According to IPCC, the sea level is likely to rise in more 95% of the ocean. We are also expected to experience increased frequencies of droughts and flooding. This poses a problem for both off-shore aquaculture and inland aquaculture as storm surges increase with sea level rise and flooding disrupts aquaculture ponds and the risk of fish escapes. Unfortunately, when planning out their aquaculture pond, fishermen have very little knowledge on the impact that sea level rise and flooding could have. Understanding the impact of increased precipitation and sea level rise in their particular location would help them to be more deliberate in site selection and plan for longer-term economic and environmental sustainability for their aquaculture.

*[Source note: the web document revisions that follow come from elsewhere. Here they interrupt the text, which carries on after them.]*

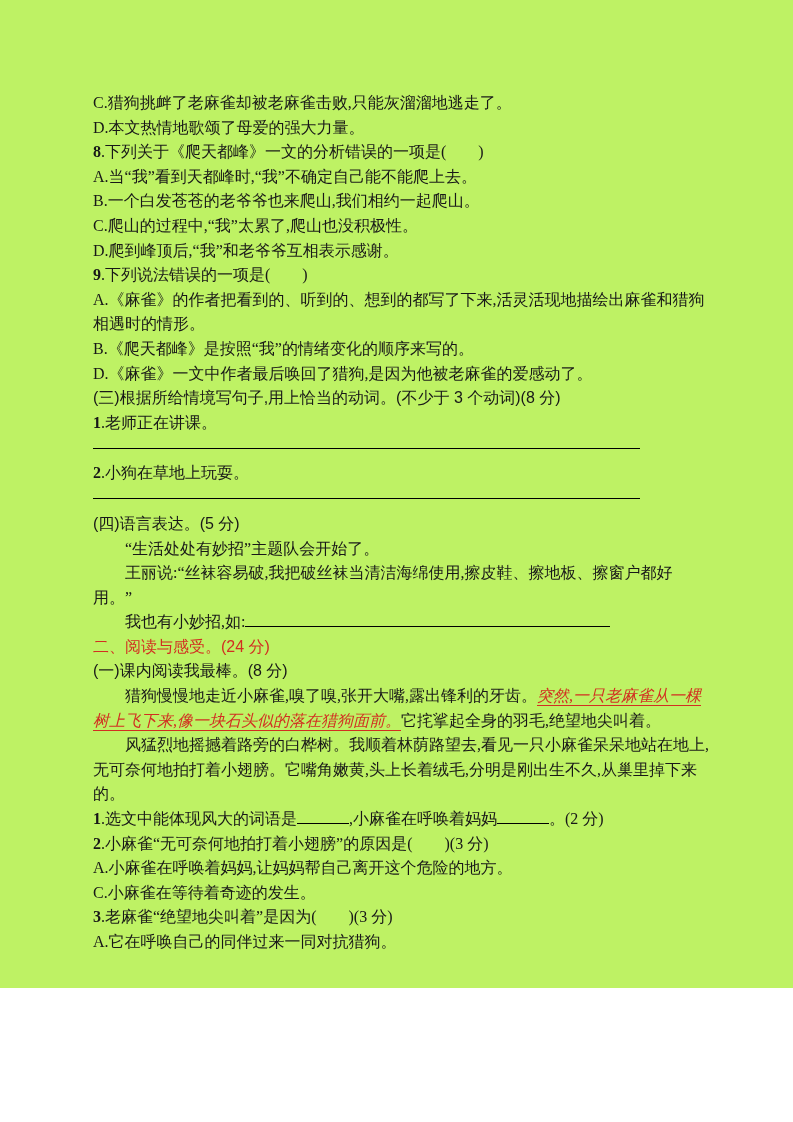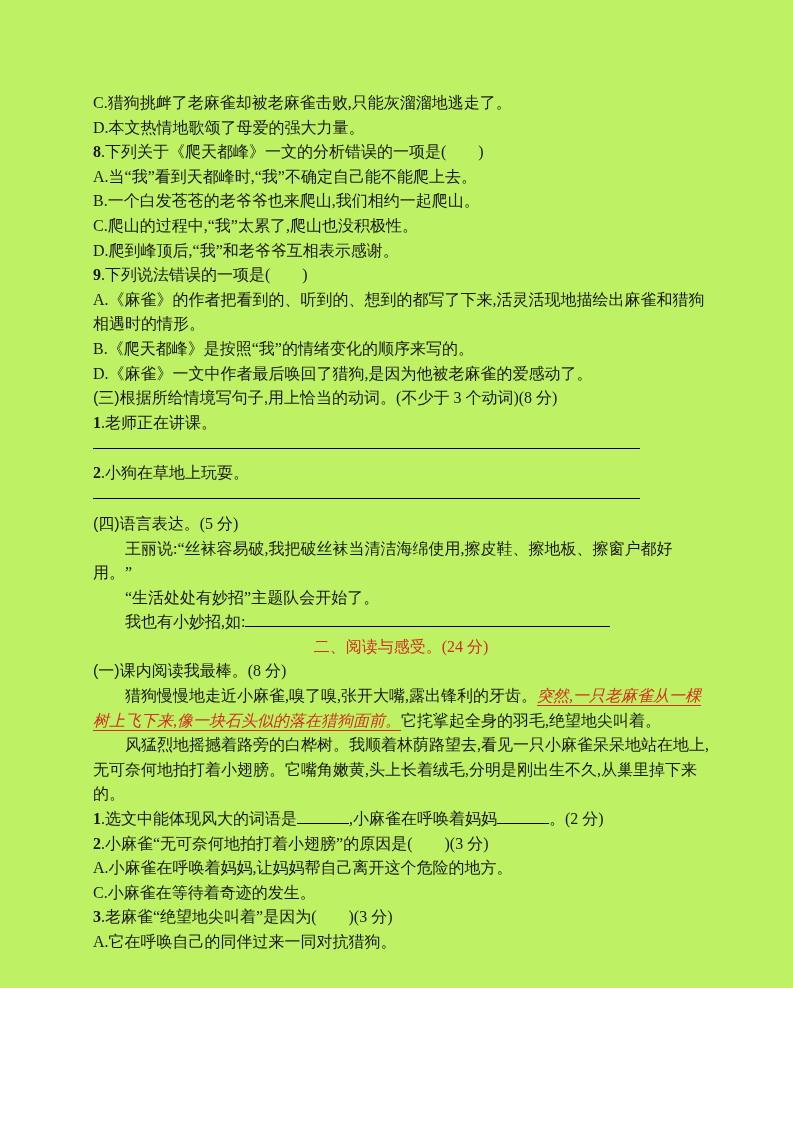--- a/index.html
+++ b/index.html
@@ -21,7 +21,7 @@
     font-family:"Liberation Sans","DejaVu Sans",sans-serif;
     font-weight:normal;
   }
-  .hd-rest { font-weight:normal; font-family:Liberation Serif, serif;margin-top:18px; }
+  .hd-rest { font-weight:normal; font-family:Liberation Sans, sans-serif;margin-top:18px; }
   .red { color:var(--accent-red,#d22f21);text-align:center; }
   .passage-red {
     color:var(--accent-red,#d22f21);

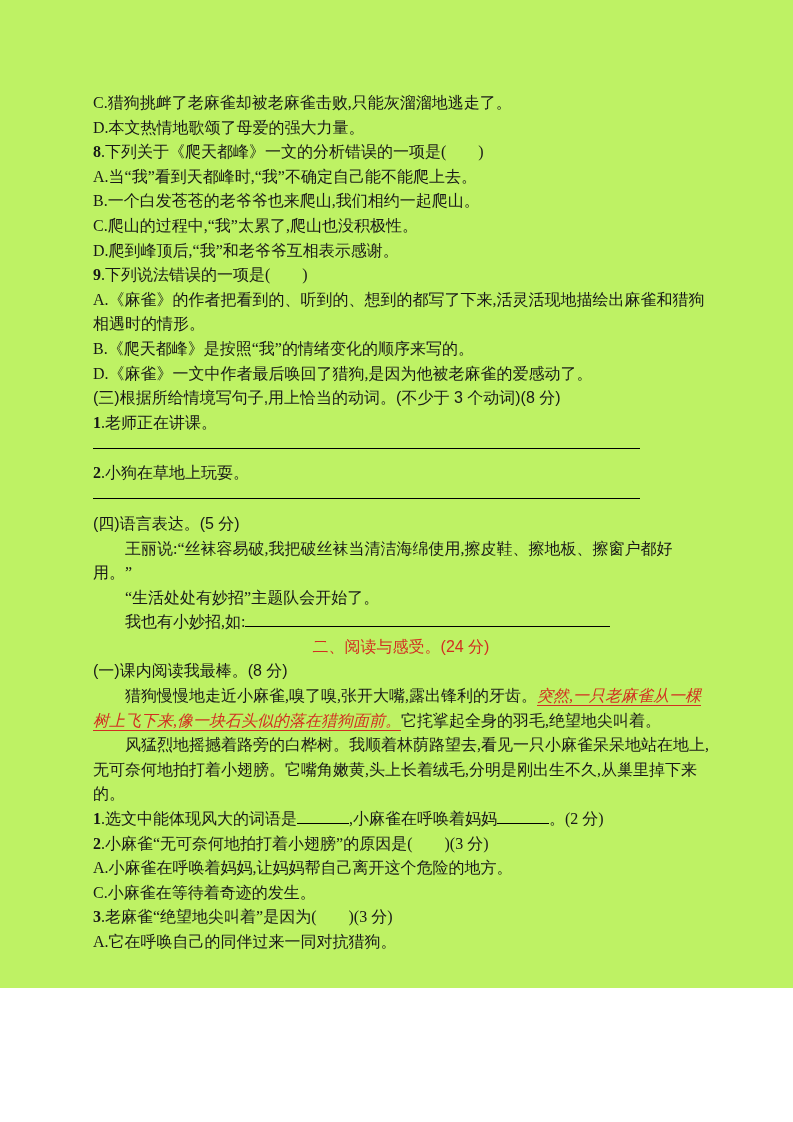--- a/index.html
+++ b/index.html
@@ -74,8 +74,8 @@
     <div class="rule"></div>
 
     <div class="line"><span class="hd">(四)语言表达。</span><span class="hd-rest">(5 分)</span></div>
+    <div class="line indent">“生活处处有妙招”主题队会开始了。</div>
     <div class="line indent">王丽说:“丝袜容易破,我把破丝袜当清洁海绵使用,擦皮鞋、擦地板、擦窗户都好用。”</div>
-    <div class="line indent">“生活处处有妙招”主题队会开始了。</div>
     <div class="line indent"><span>我也有小妙招,如:</span><span class="fill-line"></span></div>
 
     <div class="line red"><span class="hd">二、阅读与感受。</span><span class="hd-rest">(24 分)</span></div>

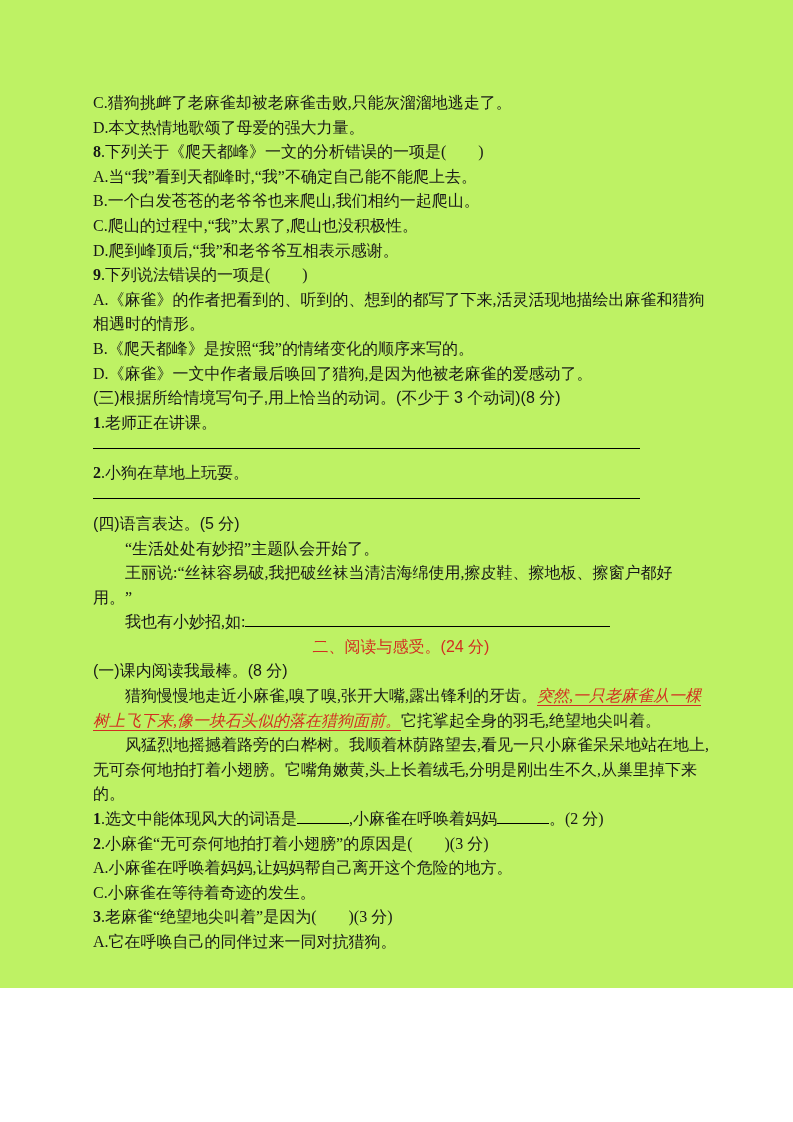--- a/index.html
+++ b/index.html
@@ -22,7 +22,7 @@
     font-weight:normal;
   }
   .hd-rest { font-weight:normal; font-family:Liberation Sans, sans-serif;margin-top:18px; }
-  .red { color:var(--accent-red,#d22f21);text-align:center; }
+  .red { color:var(--accent-red,#d22f21); }
   .passage-red {
     color:var(--accent-red,#d22f21);
     font-style:italic;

Design a tool through which fisherman can quickly ascertain the sea level rise, storm surge and flooding risks in their area.
The Climate Connection has created a model tool for this for the United States, but fishing and aquaculture information is not currently included. http://sealevel.climatecentral.org/
Also, there is not currently an easily searchable map for areas outside of the United States, but there are global maps that use rough estimates such as this one: http://geology.com/sea-level-rise/
Aquaculture is common in the Southeastern United states. In 2013, the aquaculture sector in Mississippi produced products valued at $204 million - second only to the state of Washington. Mississippi was followed by Alabama, Louisiana, California and Florida as the largest producers (by $ value) of aquaculture in the United States.